Over the past few years, it has been fairly evident that the powers that be were thinking along the lines of establishing a new gestapo. Remember the demonstration on indonesia on July 31, 1947, and the role played by the police? In Sydney, the similar demonstration a few days before, had some more sinister implications. There, police basher gangs mingled with the crowd, assaulting and carrying off demonstrators, without provocation or the shadow of authority, to third degree them in neighbouring cellars. One "interrogation" reported went like this:

1st Constable: What's your occupation?

Student: Student.

1st Constable: What's your nationality?

Student: Australian—Jewish extraction.

1st Constable: What are you studying?

Student: Medicine.

2nd Constable: I wouldn't like to have one of you Jewish bastards operating on me.

That Just testifies to the type of brainless thug our little Hitlers are willing to employ in their service.

In the last months of 1947, the police took a hand in the breaking up of a stopwork meeting in the Wellington Government Printing Office. During the Carpenters' dispute in March, 1948, Union officials in Auckland were "interviewed" by detectives—no criminal charge had been laid.
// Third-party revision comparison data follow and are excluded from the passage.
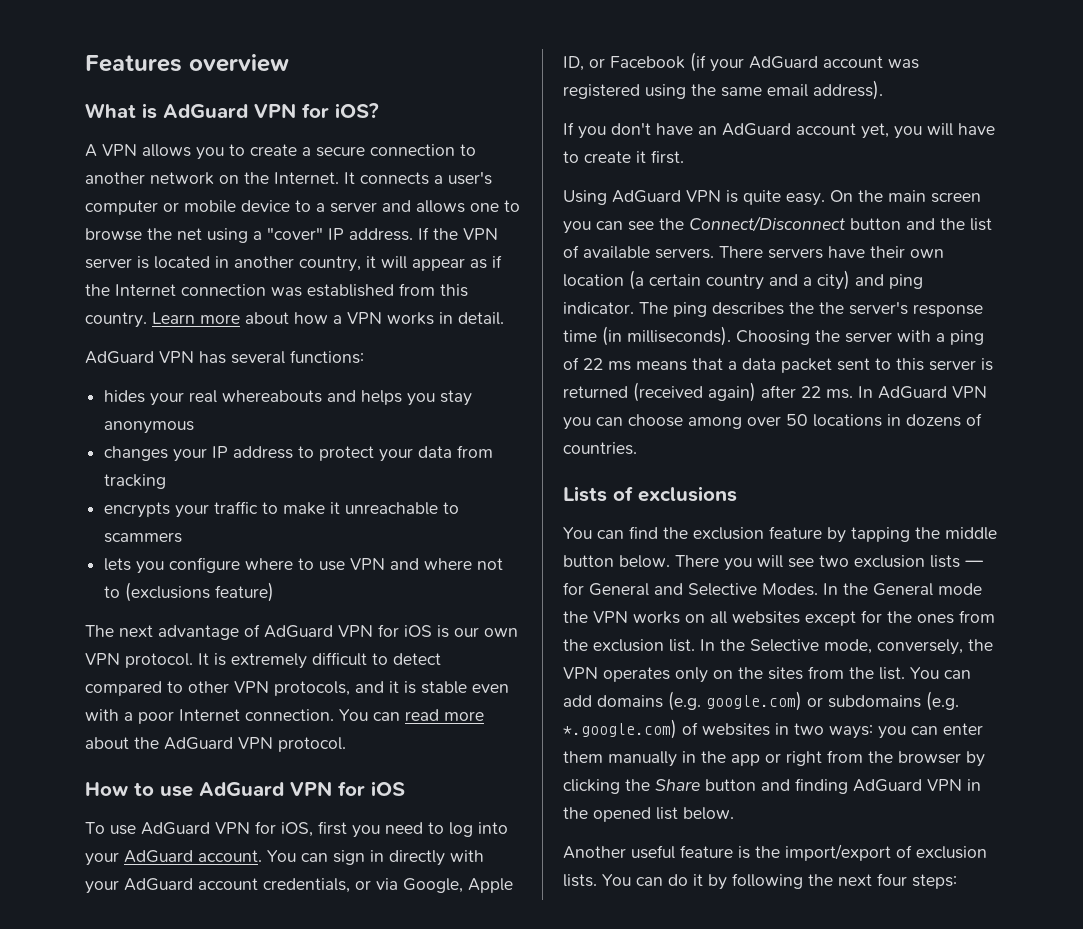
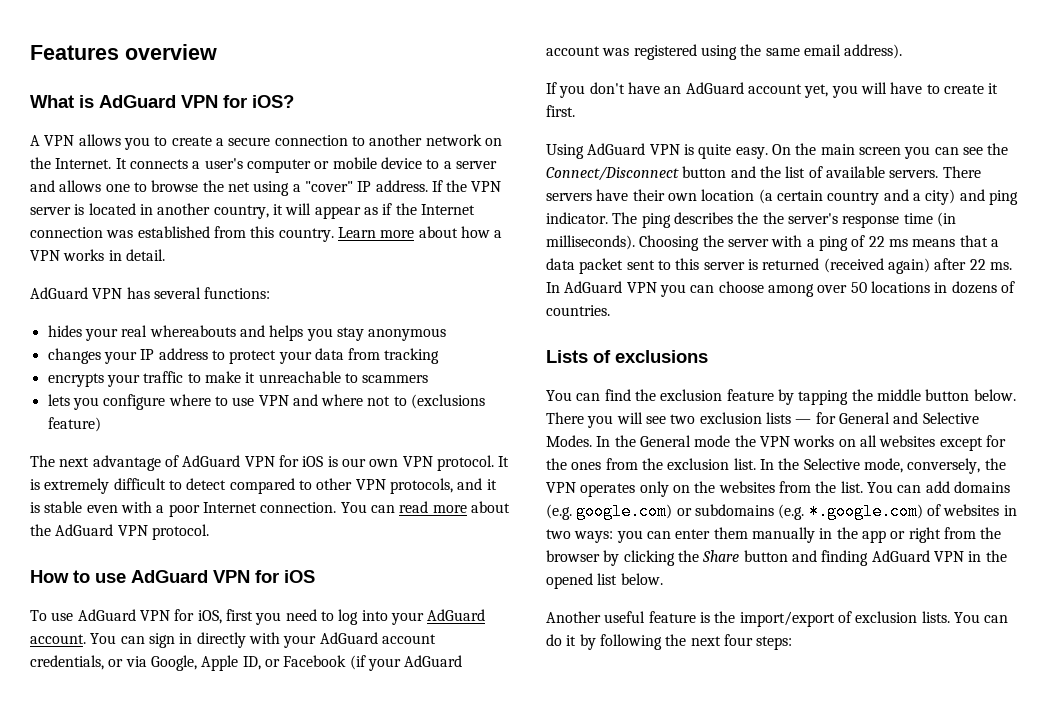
- In the Selective mode, conversely, the VPN operates only on the sites from the list.
+ In the Selective mode, conversely, the VPN operates only on the websites from the list.

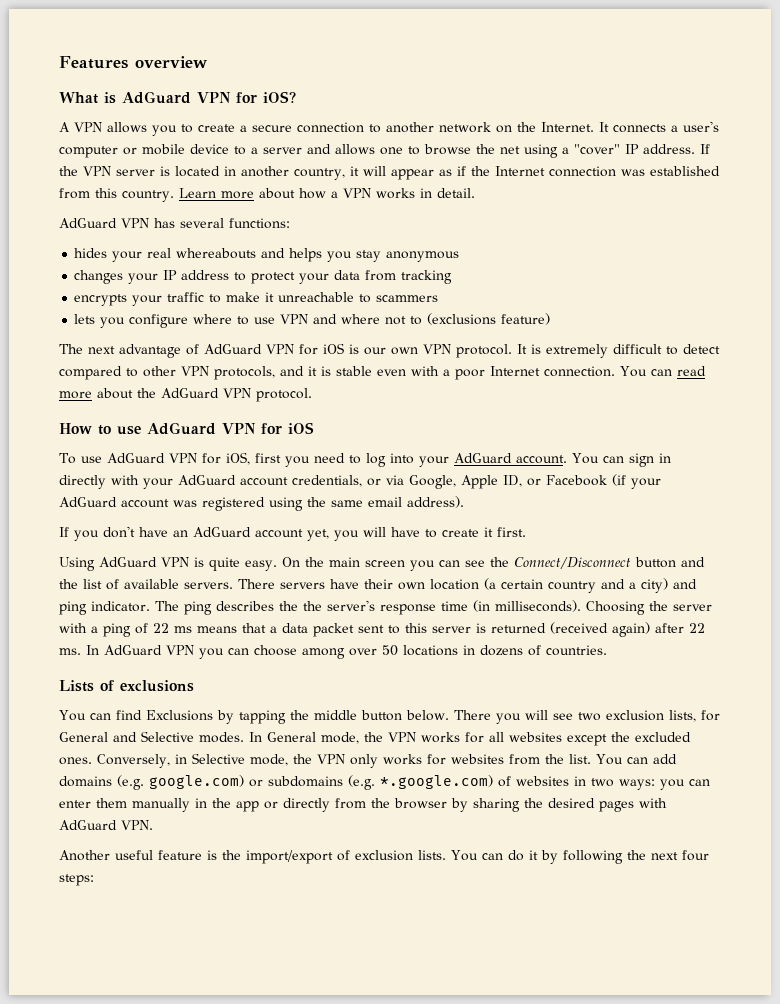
- You can find the exclusion feature by tapping the middle button below.
+ You can find Exclusions by tapping the middle button below.
- There you will see two exclusion lists — for General and Selective Modes. In the General mode the VPN works on all websites except for the ones from the exclusion list. In the Selective mode, conversely, the VPN operates only on the websites from the list.
+ There you will see two exclusion lists, for General and Selective modes. In General mode, the VPN works for all websites except the excluded ones. Conversely, in Selective mode, the VPN only works for websites from the list.
- You can add domains (e.g. google.com) or subdomains (e.g. *.google.com) of websites in two ways: you can enter them manually in the app or right from the browser by clicking the Share button and finding AdGuard VPN in the opened list below.
+ You can add domains (e.g. google.com) or subdomains (e.g. *.google.com) of websites in two ways: you can enter them manually in the app or directly from the browser by sharing the desired pages with AdGuard VPN.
Witch-hunting in the civil service, introduced in the States by the great Harry two years ago, has since spread to New Zealand.

The Public Service Commission - (13/3/48) claims to exclude from "positions involving secrecy" (there are declarations of secrecy for most Jobs in the Public Service) and the "safety of the State" anyone "In active association with organisations the objects or methods of which conflicted with the national interest." This is dangerously vague and Implies a secret police dossier on every member of the Civil Service. Declarations of this kind were made in France in 1940, but proved more successful in persecuting patriots than quislings. The Holmes and Deynzer cases are familiar to us all.